• **DIRECTIONS FOR THIS TASK**
Reproduce nothing but the lines from the one with "2.6px,transparent 2.6px 5.6px);" down to the last line of the data below.

• **RECORDS FOR THE TASK**
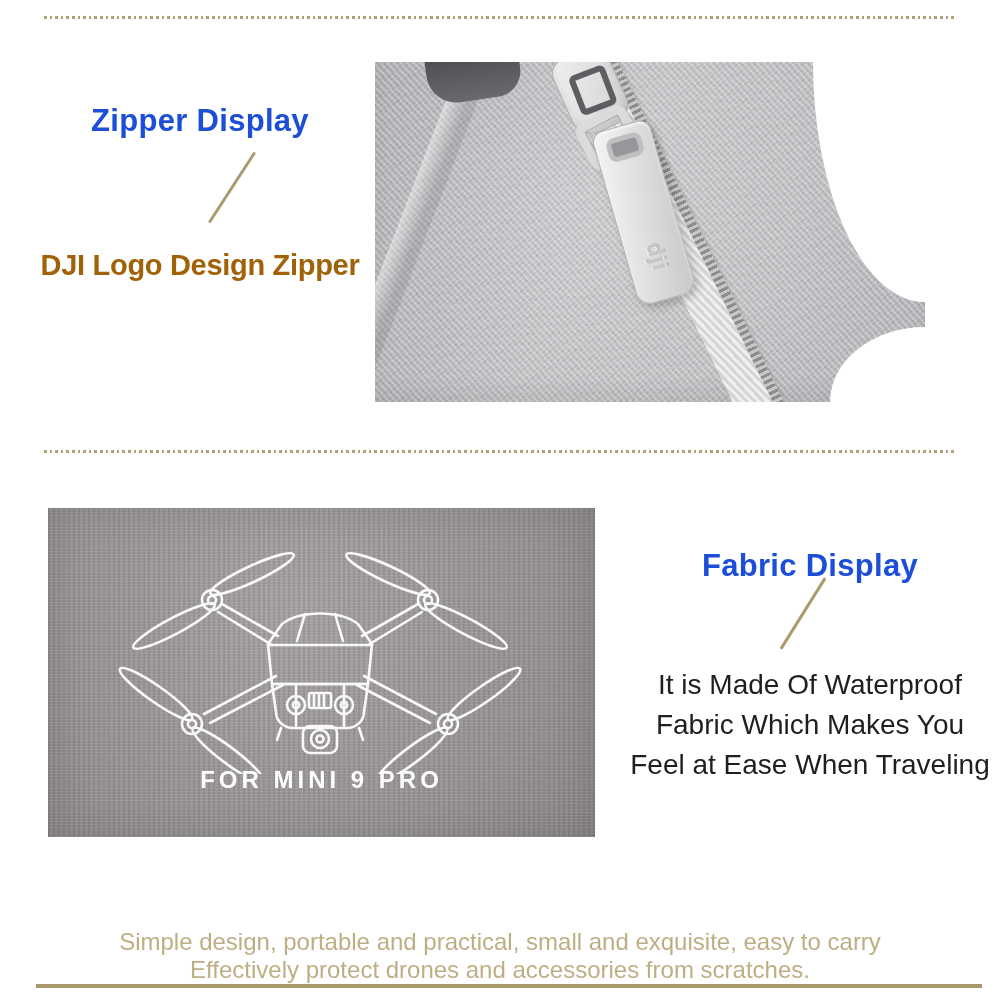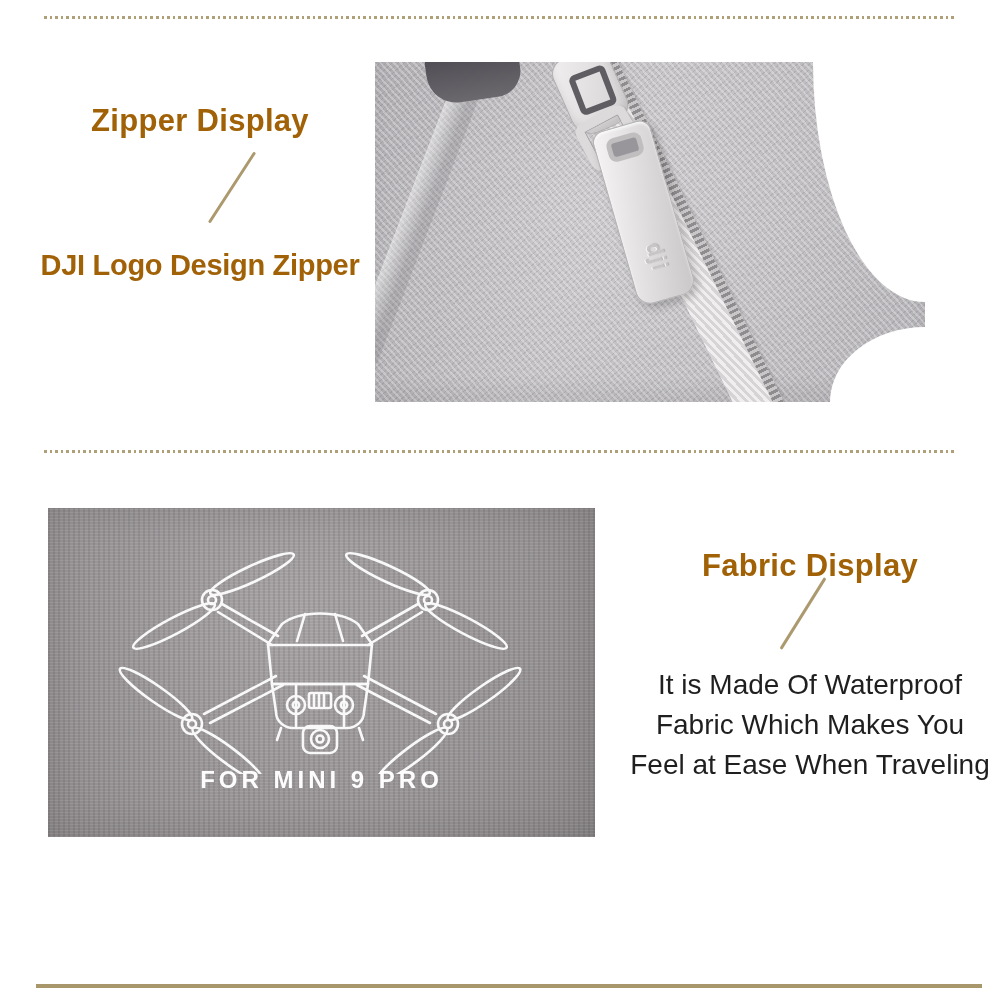--- a/index.html
+++ b/index.html
@@ -15,21 +15,21 @@
     background-image:repeating-linear-gradient(90deg,#b0a078 0 2.6px,transparent 2.6px 5.6px);
   }
   .dotted-top{left:44px;top:16px;width:912px;}
   .dotted-mid{left:44px;top:450px;width:912px;}
   
   .txt-block{position:absolute;text-align:center;}
   .blk-zipper{left:40px;top:0;width:320px;}
   .blk-fabric{left:622px;top:0;width:376px;}
   .h-display{
     position:absolute;left:0;right:0;margin:0;
-    font-size:31px;font-weight:600;letter-spacing:.3px;color:#a16207;
+    font-size:31px;font-weight:600;letter-spacing:.3px;color:#1d4ed8;
   }
   .blk-zipper .h-display{top:103px;}
   .blk-fabric .h-display{top:548px;}
   .subhead{
     position:absolute;left:-14px;right:-14px;margin:0;top:249px;
     font-size:29px;font-weight:600;letter-spacing:-.3px;color:#a16207;
   }
   .body-text{
     position:absolute;left:-20px;right:-20px;margin:0;
     font-size:28px;font-weight:400;color:#1f1f1f;
@@ -221,15 +221,17 @@
   <div class="txt-block blk-fabric">
     <h2 class="h-display">Fabric Display</h2>
     <p class="body-text">
       <span>It is Made Of Waterproof</span>
       <span>Fabric Which Makes You</span>
       <span>Feel at Ease When Traveling</span>
     </p>
   </div>
   <div class="gold-line gl-bottom"></div>
 
+  <p class="footer-text footer-line1">Simple design, portable and practical, small and exquisite, easy to carry</p>
+  <p class="footer-text footer-line2">Effectively protect drones and accessories from scratches.</p>
   <div class="footer-rule"></div>
 
 </div>
 
 </body></html>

• **EXERCISE SOLUTION**
     background-image:repeating-linear-gradient(90deg,#b0a078 0 2.6px,transparent 2.6px 5.6px);
   }
   .dotted-top{left:44px;top:16px;width:912px;}
   .dotted-mid{left:44px;top:450px;width:912px;}
   
   .txt-block{position:absolute;text-align:center;}
   .blk-zipper{left:40px;top:0;width:320px;}
   .blk-fabric{left:622px;top:0;width:376px;}
   .h-display{
     position:absolute;left:0;right:0;margin:0;
-    font-size:31px;font-weight:600;letter-spacing:.3px;color:#a16207;
+    font-size:31px;font-weight:600;letter-spacing:.3px;color:#1d4ed8;
   }
   .blk-zipper .h-display{top:103px;}
   .blk-fabric .h-display{top:548px;}
   .subhead{
     position:absolute;left:-14px;right:-14px;margin:0;top:249px;
     font-size:29px;font-weight:600;letter-spacing:-.3px;color:#a16207;
   }
   .body-text{
     position:absolute;left:-20px;right:-20px;margin:0;
     font-size:28px;font-weight:400;color:#1f1f1f;
@@ -221,15 +221,17 @@
   <div class="txt-block blk-fabric">
     <h2 class="h-display">Fabric Display</h2>
     <p class="body-text">
       <span>It is Made Of Waterproof</span>
       <span>Fabric Which Makes You</span>
       <span>Feel at Ease When Traveling</span>
     </p>
   </div>
   <div class="gold-line gl-bottom"></div>
 
+  <p class="footer-text footer-line1">Simple design, portable and practical, small and exquisite, easy to carry</p>
+  <p class="footer-text footer-line2">Effectively protect drones and accessories from scratches.</p>
   <div class="footer-rule"></div>
 
 </div>
 
 </body></html>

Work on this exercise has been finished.